Database Subsetting and Data Extraction

Let’s start by defining a subset and why you would require a data subset?

When dealing with the development, testing and releasing of new versions of an existing production database, developers like to use their existing production data. In doing so, the development team will be hit with the difficulties of managing and accommodating the large amount of storage used by a typical production database. It’s not a new problem because the practical storage capacity has grown over the years in line with our ingenuity in finding ways of using it.

To deal with using production data for testing, we generally want to reduce its size by extracting a subset of the entities from a ‘production’ database, anonymized and with referential integrity intact. We then deliver this subset to the various development environments.

Without this, some aspects of testing must be left to staging, where the security regime can be rendered sufficient to allow it to be done without data anonymization on a restored backup.

Testing or development are not the only reasons for wanting to copy just part of the data of a database. As well as extracting a representative subset of the entire database, one might want to extract just a part of a database that you wish to use.
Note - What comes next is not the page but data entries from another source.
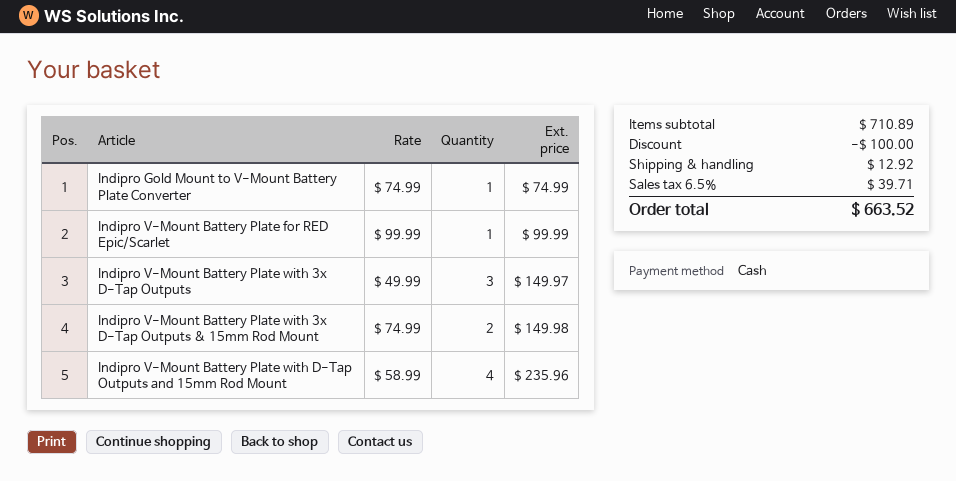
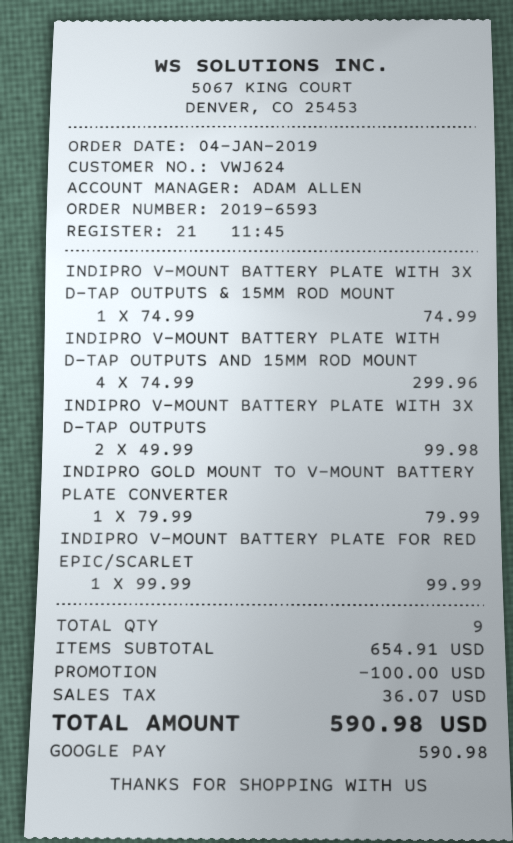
payment method: cash -> Google Pay
Indipro Gold Mount to V-Mount Battery Plate Converter: 1 x 74.99 = 74.99 -> 1 x 79.99 = 79.99
Indipro V-Mount Battery Plate with 3x D-Tap Outputs: 3 x 49.99 = 149.97 -> 2 x 49.99 = 99.98
Indipro V-Mount Battery Plate with 3x D-Tap Outputs & 15mm Rod Mount: 2 x 74.99 = 149.98 -> 1 x 74.99 = 74.99
Indipro V-Mount Battery Plate with D-Tap Outputs and 15mm Rod Mount: 4 x 58.99 = 235.96 -> 4 x 74.99 = 299.96
subtotal: 710.89 -> 654.91
shipping: 12.92 -> none
tax: 39.71 -> 36.07
total: 663.52 -> 590.98

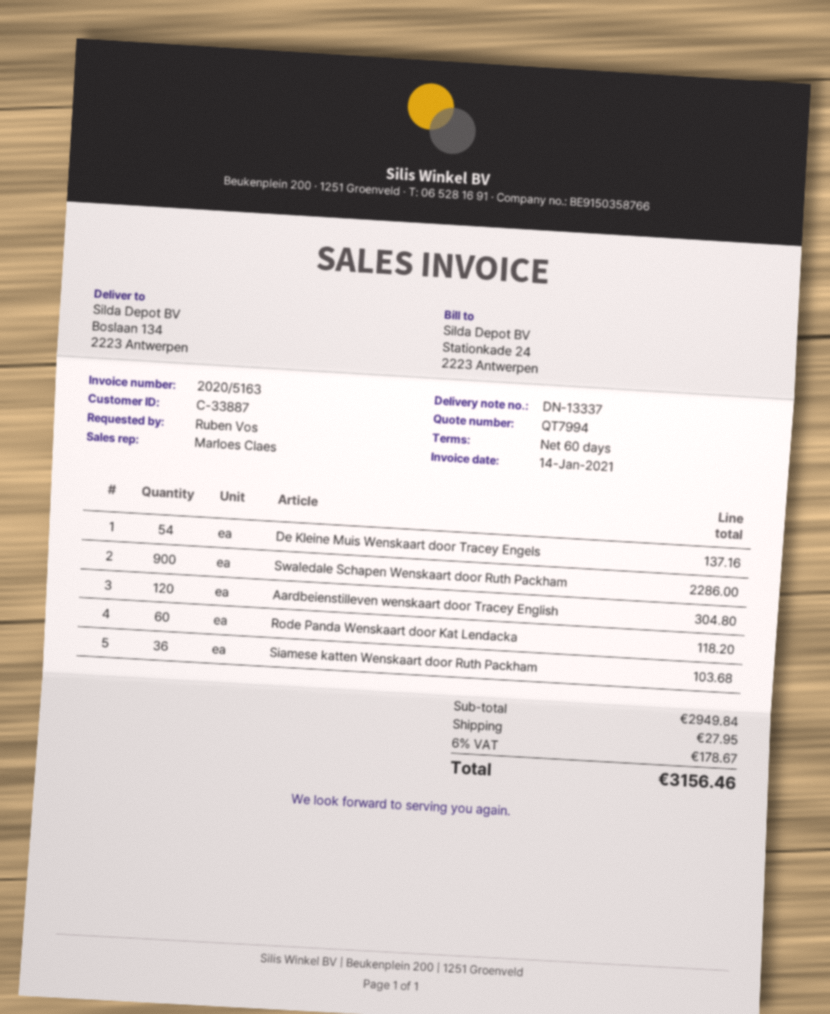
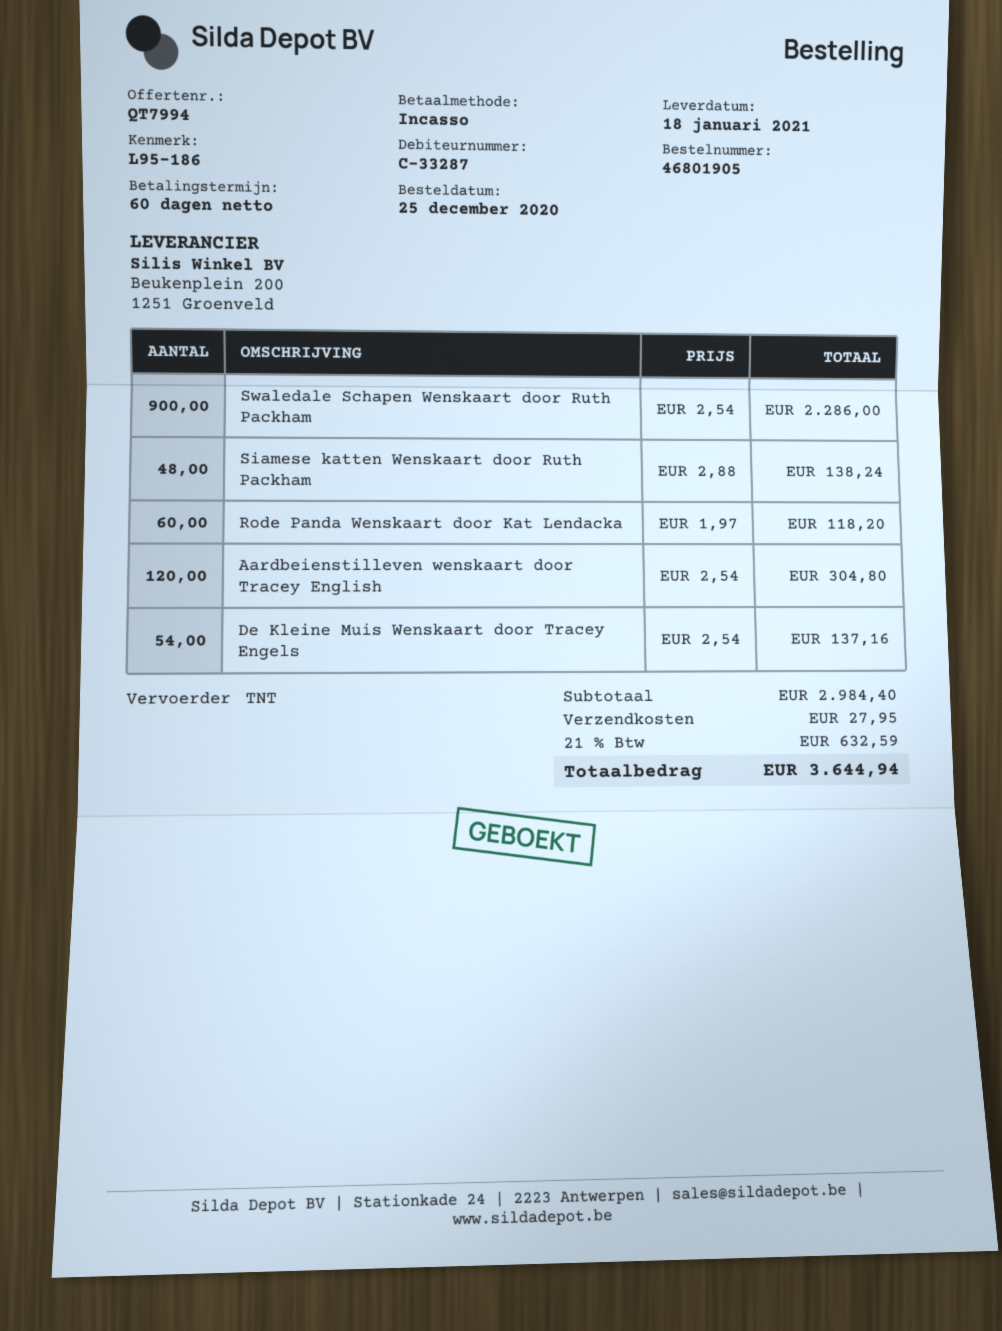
customer number: C-33887 -> C-33287
Siamese katten Wenskaart door Ruth Packham: 36 for 103.68 -> 48 for 138.24
subtotal: 2949.84 -> 2984.40
tax: 6% = 178.67 -> 21% = 632.59
total: 3156.46 -> 3644.94

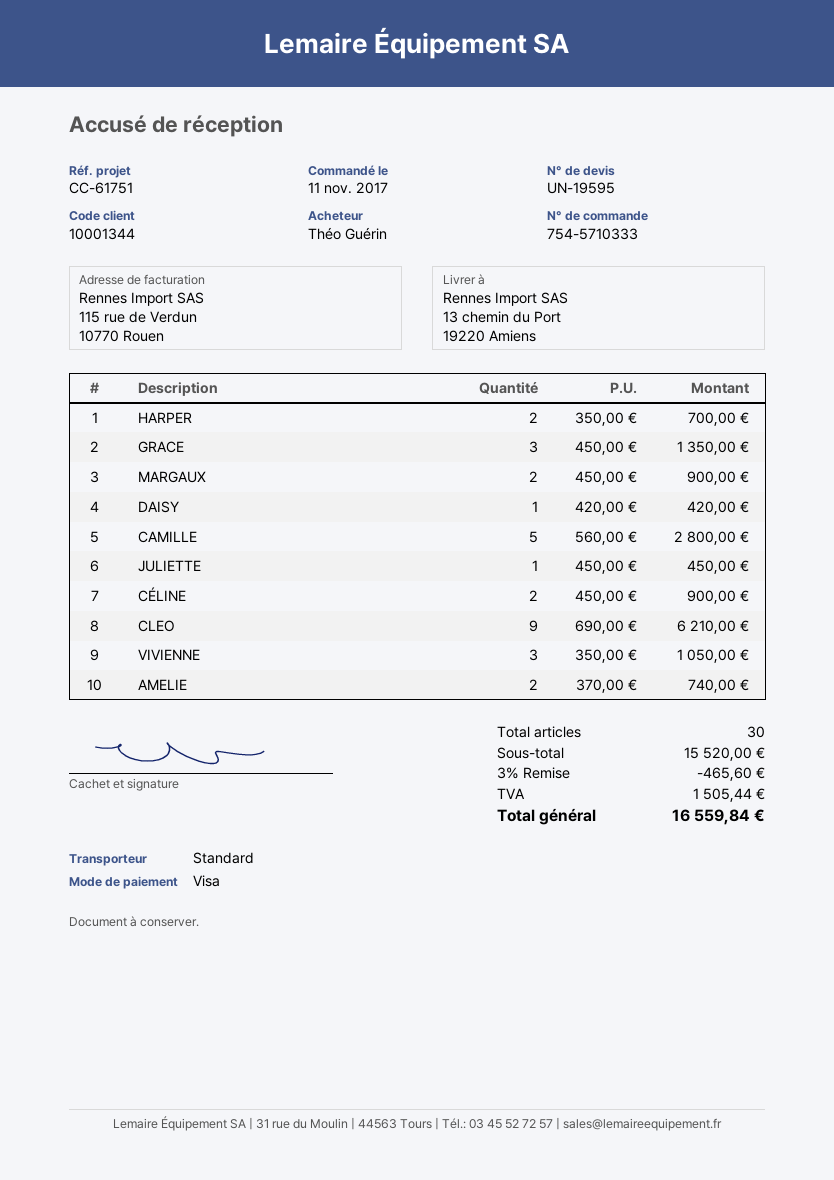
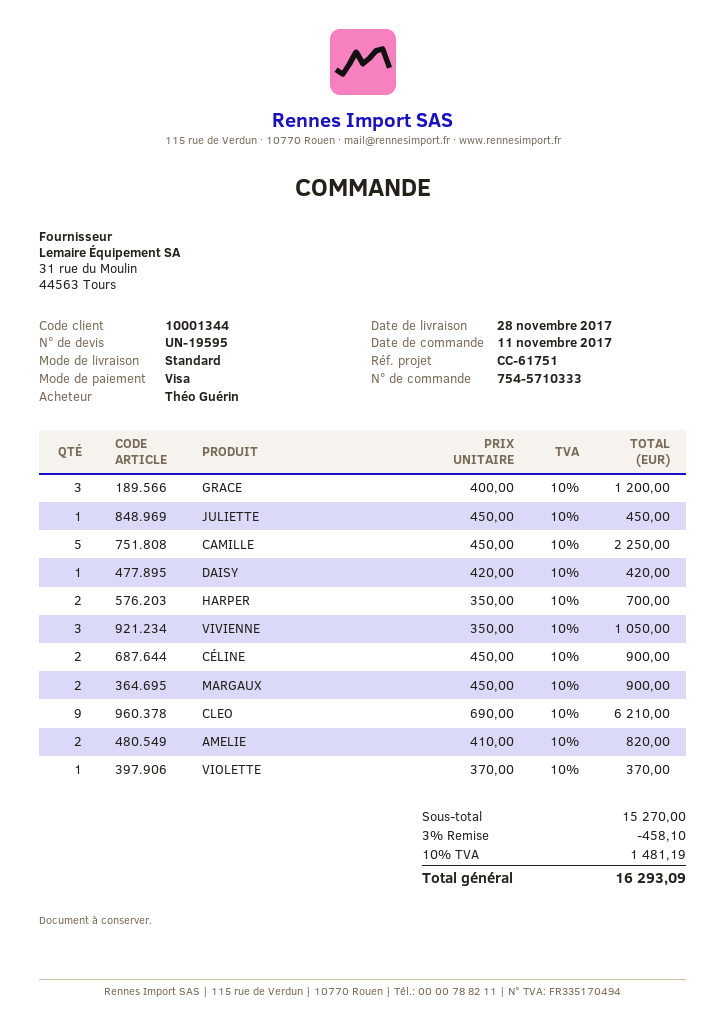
GRACE: 3 x 450.00 = 1350.00 -> 3 x 400.00 = 1200.00
CAMILLE: 5 x 560.00 = 2800.00 -> 5 x 450.00 = 2250.00
AMELIE: 2 x 370.00 = 740.00 -> 2 x 410.00 = 820.00
VIOLETTE: none -> 1 x 370.00 = 370.00
subtotal: 15520.00 -> 15270.00
discount: 3% = 465.60 -> 3% = 458.10
tax: 1505.44 -> 1481.19
total: 16559.84 -> 16293.09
This data extraction process, used for specific purposes such as analysis, reporting, or integration with other systems, has much in common with sub-setting in that the entities that are part of the subset must be extracted with all their properties intact so that queries will produce the same result as in the original database.

Subsetting: the Good, the Bad and the Ugly

Database subsetting is the name given to the extraction process. It isn’t a new concept. It refers to the process of extracting and using a subset or portion of the data from a database for the purposes of development, the objective being to have sufficient data to test or develop the database.

This smaller and more manageable dataset must still retain the essential characteristics of the full database so that SQL Queries, including aggregate queries, will return results that are correct for that subset and the distribution of data is similar to the full-sized database. Subsetting assumes that it is possible to extract from the database tables a subset of the data that preserves all the entities to be included in that subset, together with their relationships.

Subsetting would seem, at first glance, to be a simple and reasonable thing to do. After all, a slice of pizza tastes very much like the full pizza, doesn’t it? However, these are the most obvious snags:

  • Maintaining referential integrity (RI) – For a subset to be useful, it must maintain referential integrity with all relationships between tables are preserved intact. If a value of one attribute (column) of a relation (table) references a value of another attribute (either in the same or a different relation), then the referenced value must exist. Subsetting may involve careful selection and extraction to avoid breaking these relationships, especially when there are circular references or hierarchies. It must be possible to define rules on how to deal with these.
  • Not all relationships are ‘properly defined’ – if all the foreign key references are properly defined in the RDBMS, then subsetting can work well based on metadata. However, relationships that are defined by proprietary datatypes and applications that are not part of the database can present great difficulties. Worse things happen when a table source that isn’t a table is part of the Directed Acyclic Graph (DAG) formed by the foreign key relationships. The complexity of a relation is often hidden behind views and table-valued functions, and these cannot support referential integrity constraints. No subsetter can reverse-engineer this sort of relationship without help.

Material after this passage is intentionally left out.